Weaknesses: Novelty: While the specific implementation of GPs in neural networks is, to my knowledge, novel, there is also plenty of "related work" missing here (see below). Soundness (empirical evaluation): In addition to testing their regression method on many UCI datasets, the authors present a simple application to a water maze task. However, this scenario is barely explained, and even in the Supplementary Material not enough information is provided to fully understand the task or what the authors did. I understand that this likely depends on lack of space, and encourage the authors to expand on this section as it is in some sense the only application that connects back to a biological task.
Correctness: The claims are correct. The work includes certain approximations (e.g., to calculate the predictive variance) whose validity is then tested empirically.
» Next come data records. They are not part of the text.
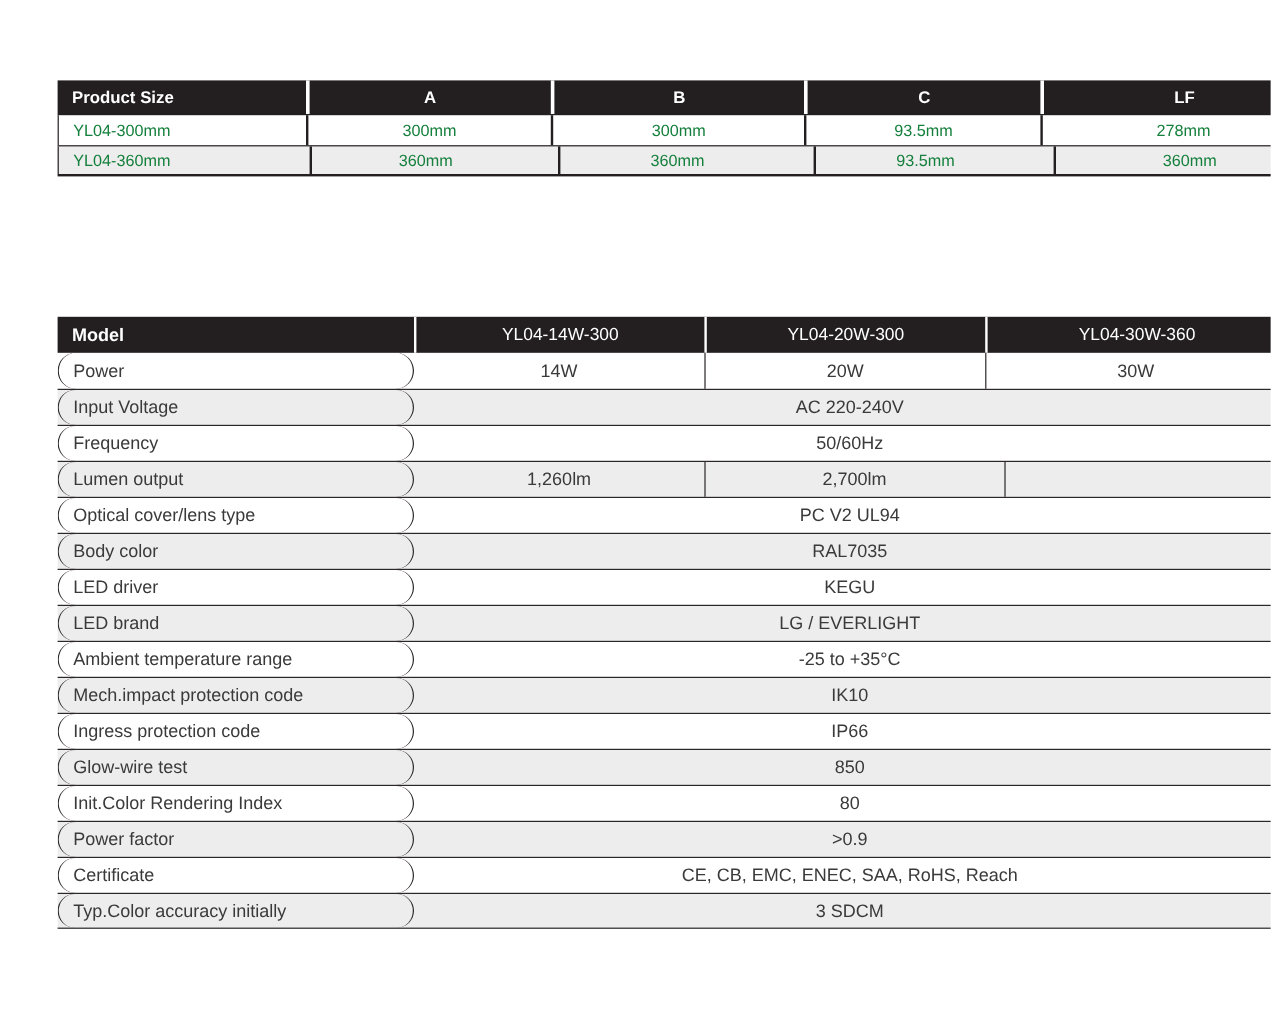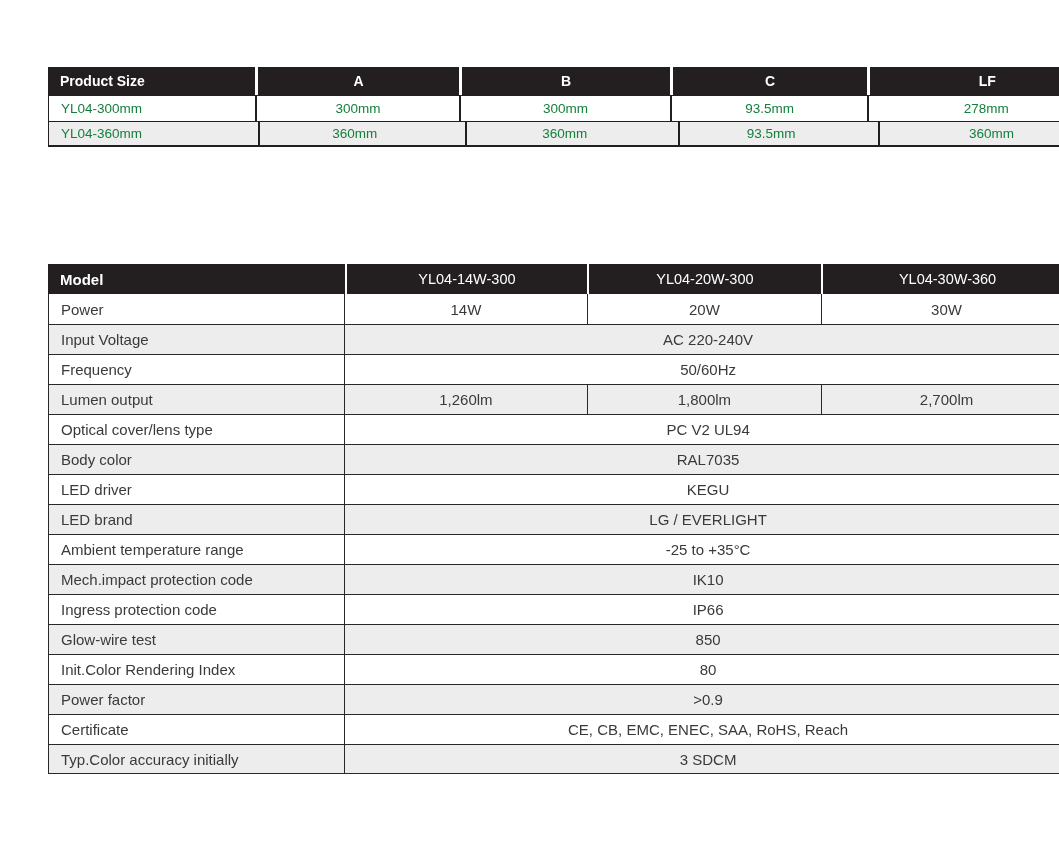--- a/index.html
+++ b/index.html
@@ -46,7 +46,7 @@
   .spec-body .cell:last-child{border-right:1px solid #2b2728;}
   .spec-body .vcell{border-left:1.5px solid #2b2728;}
   .spec-body .vcell:nth-child(2){border-left:none;}
-  .m-c0{width:29.02%;}
+  .m-c0{width:29.02%;border-radius:15px;}
   .m-c1{width:23.59%;}
   .m-c2{width:22.89%;}
   .m-c3{width:24.50%;}

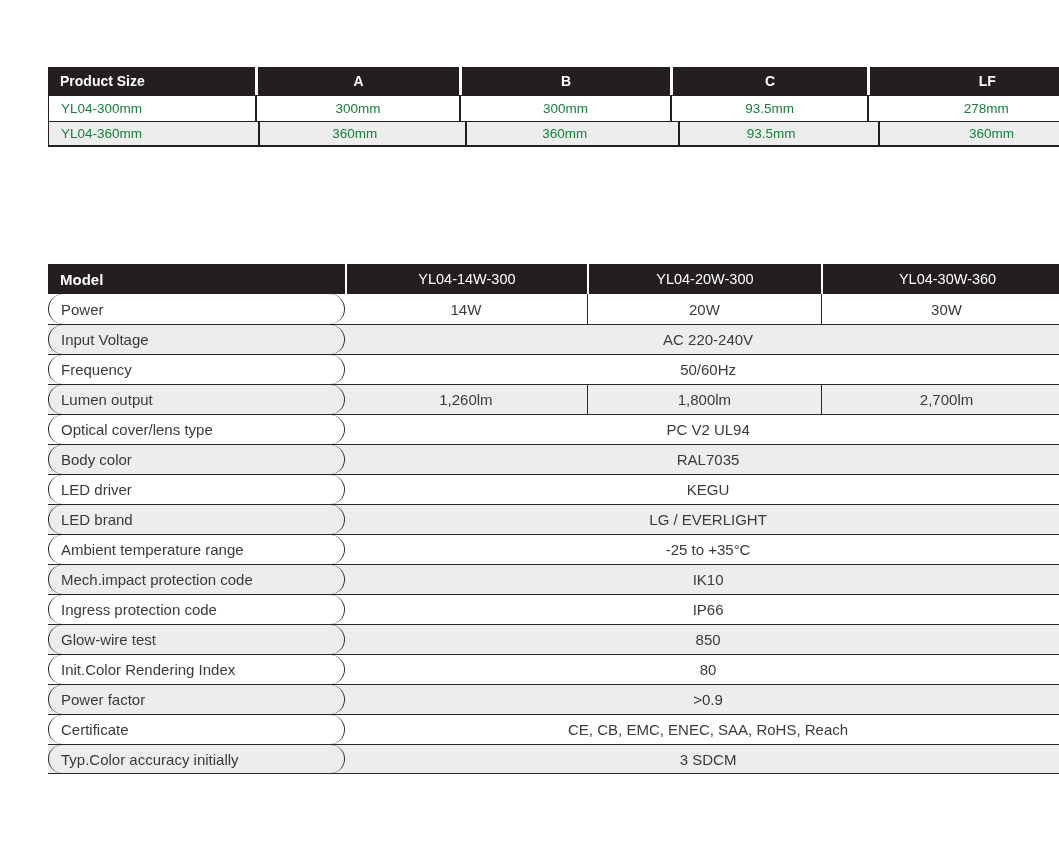--- a/index.html
+++ b/index.html
@@ -112,7 +112,6 @@
       <div class="row alt">
         <div class="cell left m-c0">Lumen output</div>
         <div class="cell m-c1 vcell">1,260lm</div>
-        <div class="cell m-c2 vcell">1,800lm</div>
         <div class="cell m-c3 vcell">2,700lm</div>
       </div>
The empirical analysis of the method and variants on the UCI datasets against other sparse GP methods looks fair. The only "realistic" application, the watermaze task, needs more explanation to be fully evaluated.
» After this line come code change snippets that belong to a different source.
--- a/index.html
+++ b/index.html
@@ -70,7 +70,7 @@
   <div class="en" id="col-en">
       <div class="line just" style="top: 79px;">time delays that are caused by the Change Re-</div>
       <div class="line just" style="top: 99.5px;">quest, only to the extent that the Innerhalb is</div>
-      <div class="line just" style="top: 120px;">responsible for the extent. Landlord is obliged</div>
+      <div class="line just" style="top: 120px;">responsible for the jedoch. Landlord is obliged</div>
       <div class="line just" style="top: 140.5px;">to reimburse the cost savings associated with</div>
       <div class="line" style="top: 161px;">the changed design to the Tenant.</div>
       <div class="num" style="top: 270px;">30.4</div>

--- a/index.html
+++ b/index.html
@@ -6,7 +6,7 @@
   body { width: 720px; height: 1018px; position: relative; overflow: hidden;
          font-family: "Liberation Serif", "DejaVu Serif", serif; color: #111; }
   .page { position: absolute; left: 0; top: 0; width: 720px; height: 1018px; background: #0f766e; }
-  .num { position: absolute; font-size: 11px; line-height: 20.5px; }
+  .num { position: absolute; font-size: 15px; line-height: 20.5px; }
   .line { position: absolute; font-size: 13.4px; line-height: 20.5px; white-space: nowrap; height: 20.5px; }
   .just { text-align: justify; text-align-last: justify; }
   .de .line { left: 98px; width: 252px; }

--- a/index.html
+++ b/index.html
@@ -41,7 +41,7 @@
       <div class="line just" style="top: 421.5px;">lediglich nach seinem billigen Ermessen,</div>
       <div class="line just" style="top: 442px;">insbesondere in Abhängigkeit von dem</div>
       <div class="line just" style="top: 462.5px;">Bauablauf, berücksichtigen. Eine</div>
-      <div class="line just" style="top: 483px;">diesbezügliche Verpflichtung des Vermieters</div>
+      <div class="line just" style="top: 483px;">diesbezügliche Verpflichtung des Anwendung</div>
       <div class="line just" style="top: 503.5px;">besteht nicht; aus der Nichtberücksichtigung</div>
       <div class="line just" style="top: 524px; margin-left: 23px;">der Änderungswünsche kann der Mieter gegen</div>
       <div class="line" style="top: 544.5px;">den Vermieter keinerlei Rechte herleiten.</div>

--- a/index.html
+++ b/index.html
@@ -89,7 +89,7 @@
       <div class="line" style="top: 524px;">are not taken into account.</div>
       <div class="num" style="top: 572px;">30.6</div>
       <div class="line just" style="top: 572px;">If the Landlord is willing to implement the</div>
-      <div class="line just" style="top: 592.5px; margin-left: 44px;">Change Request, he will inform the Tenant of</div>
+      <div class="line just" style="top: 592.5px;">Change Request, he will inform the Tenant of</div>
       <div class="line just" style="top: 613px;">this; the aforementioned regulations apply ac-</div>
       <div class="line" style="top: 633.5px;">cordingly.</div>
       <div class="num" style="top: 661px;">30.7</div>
Clarity: The paper is extremely well-written and a pleasure to read. The organization and logic of the paper and the mathematical parts are very clear and easy to follow. The only part which I found unclear (likely due to lack of space), as mentioned above, is the last results on the watermaze task (and the Supplement is also not very clear there).
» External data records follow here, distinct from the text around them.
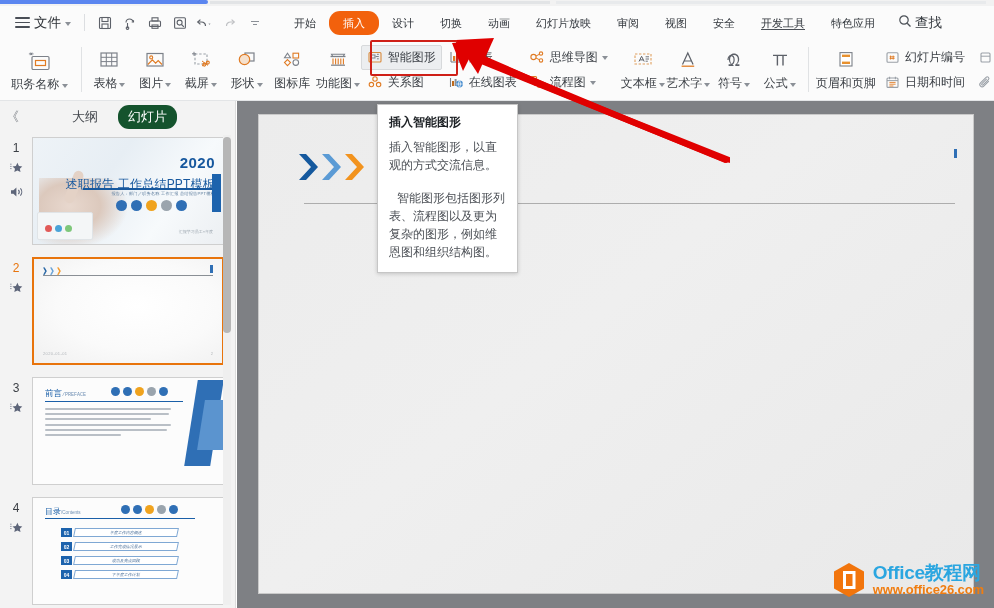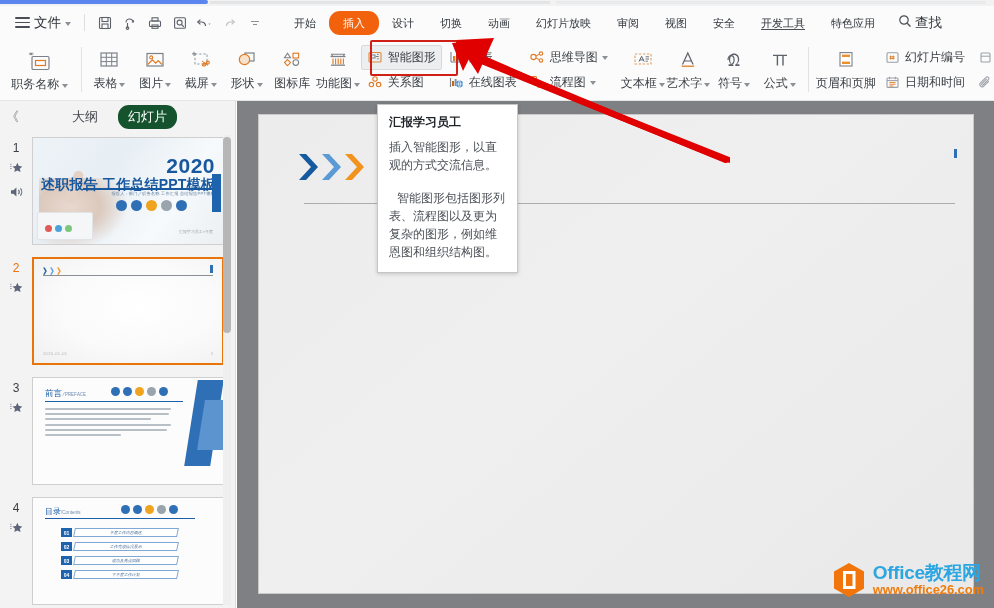--- a/index.html
+++ b/index.html
@@ -741,7 +741,7 @@
   </div>
 
   <div class="tooltip">
-    <div class="tt-title">汇报学习员工</div>
+    <div class="tt-title">插入智能图形</div>
     <div class="tt-p">插入智能图形，以直观的方式交流信息。</div>
     <div class="tt-p2">智能图形包括图形列表、流程图以及更为复杂的图形，例如维恩图和组织结构图。</div>
   </div>

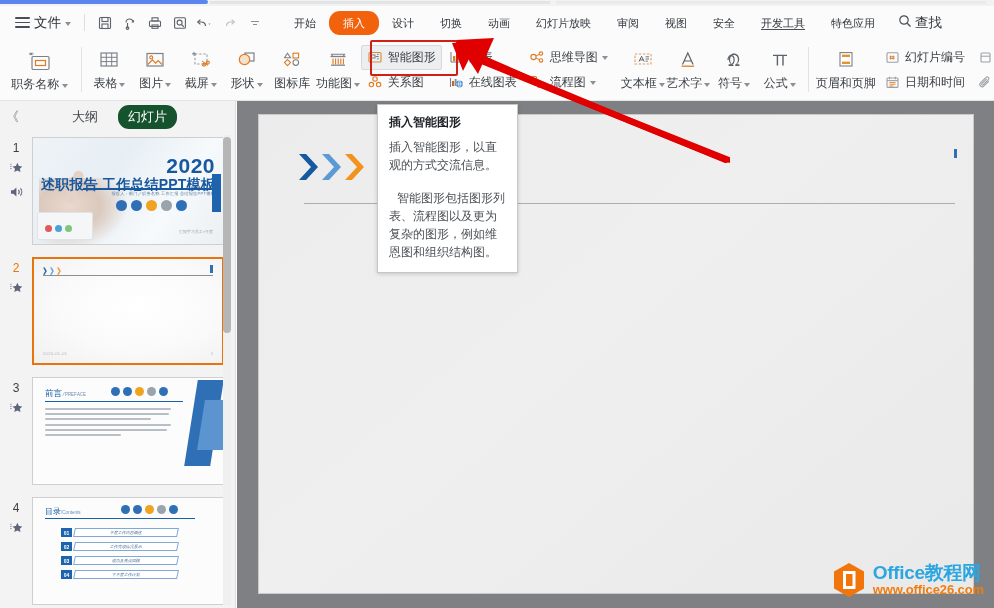--- a/index.html
+++ b/index.html
@@ -111,7 +111,7 @@
   .t1 .finger { position:absolute; left:36px; top:32px; width:10px; height:34px; background:#e4d2c6; border-radius:6px; transform:rotate(22deg); }
   .t1 .pad { position:absolute; left:4px; bottom:4px; width:56px; height:28px; background:#f4f6f7; border:1px solid #e0e4e7; border-radius:2px;}
   .t1 .dot { position:absolute; width:7px; height:7px; border-radius:50%; bottom:12px;}
-  .t1 .yr { position:absolute; right:8px; top:16px; font-size:21px; font-weight:bold; color:#17589e; letter-spacing:.5px;}
+  .t1 .yr { position:absolute; right:8px; top:16px; font-size:15px; font-weight:bold; color:#17589e; letter-spacing:.5px;}
   .t1 .ttl { position:absolute; right:8px; top:38px; font-size:14px; font-weight:bold; color:#17589e; letter-spacing:.2px;}
   .t1 .rule { position:absolute; right:8px; top:50px; width:132px; height:1.6px; background:#17589e;}
   .t1 .sub { position:absolute; right:8px; top:53px; font-size:4.2px; color:#5e7e9e; letter-spacing:.2px;}

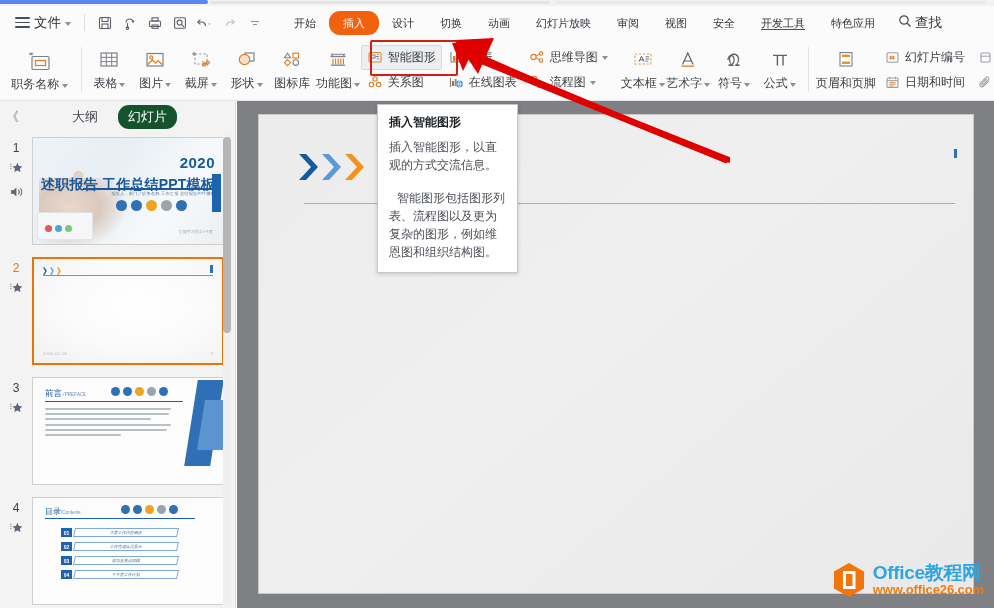--- a/index.html
+++ b/index.html
@@ -112,7 +112,7 @@
   .t1 .pad { position:absolute; left:4px; bottom:4px; width:56px; height:28px; background:#f4f6f7; border:1px solid #e0e4e7; border-radius:2px;}
   .t1 .dot { position:absolute; width:7px; height:7px; border-radius:50%; bottom:12px;}
   .t1 .yr { position:absolute; right:8px; top:16px; font-size:15px; font-weight:bold; color:#17589e; letter-spacing:.5px;}
-  .t1 .ttl { position:absolute; right:8px; top:38px; font-size:14px; font-weight:bold; color:#17589e; letter-spacing:.2px;}
+  .t1 .ttl { position:absolute; right:8px; top:38px; font-size:12px; font-weight:normal; color:#17589e; letter-spacing:.2px;}
   .t1 .rule { position:absolute; right:8px; top:50px; width:132px; height:1.6px; background:#17589e;}
   .t1 .sub { position:absolute; right:8px; top:53px; font-size:4.2px; color:#5e7e9e; letter-spacing:.2px;}
   .t1 .circs { position:absolute; right:36px; top:62px; display:flex; gap:4px;}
Relation to Prior Work: One of the major drawbacks of the paper, which is otherwise remarkably polished, is the lack of a Related Work section (I understand there was no space in the main text, but it could have been expanded in the Supplement). In particular, there are several lines of research that are worth mentioning. For example, several other works have investigated how the brain could implement Bayesian inference, both abstractly and via neural network implementations. I appreciate that this paper differs substantially from prior work in that, as far as I know, this is the first work to suggest how the brain could perform Bayesian nonparametric regression via GPs. Still, it might be useful for the broader comp-neuro community to situate the current work in the context of other major approaches to Bayesian inference in the brain, such as "probabilistic population codes" (Ma et al., Nature Neuroscience, 2006) if relevant (or why they are not relevant). Similarly, recent work has demonstrated that simple ANNs trained on a variety of tasks reproduce Bayesian probabilistic behavior (Orhan & Ma, Nature Communications, 2017). Also, the idea that the brain might use (something akin to) GP regression is not completely novel per se and deserves some references to previous work -- although previous work in cognitive science remained abstract and did not present a neural network implementation, which is the main point of this paper. For example, see Lucas et al., Psychon Bull Rev (2015) and Wu et al., Nature Human Behaviour (2018) and references therein.
Additional Feedback: line 59: marginal log-likelihood ==> log marginal likelihood There is no reference to released code (or plan to do so). I strongly encourage the authors to release the code to implement their method, both for reproducibility and to increase impact of their work.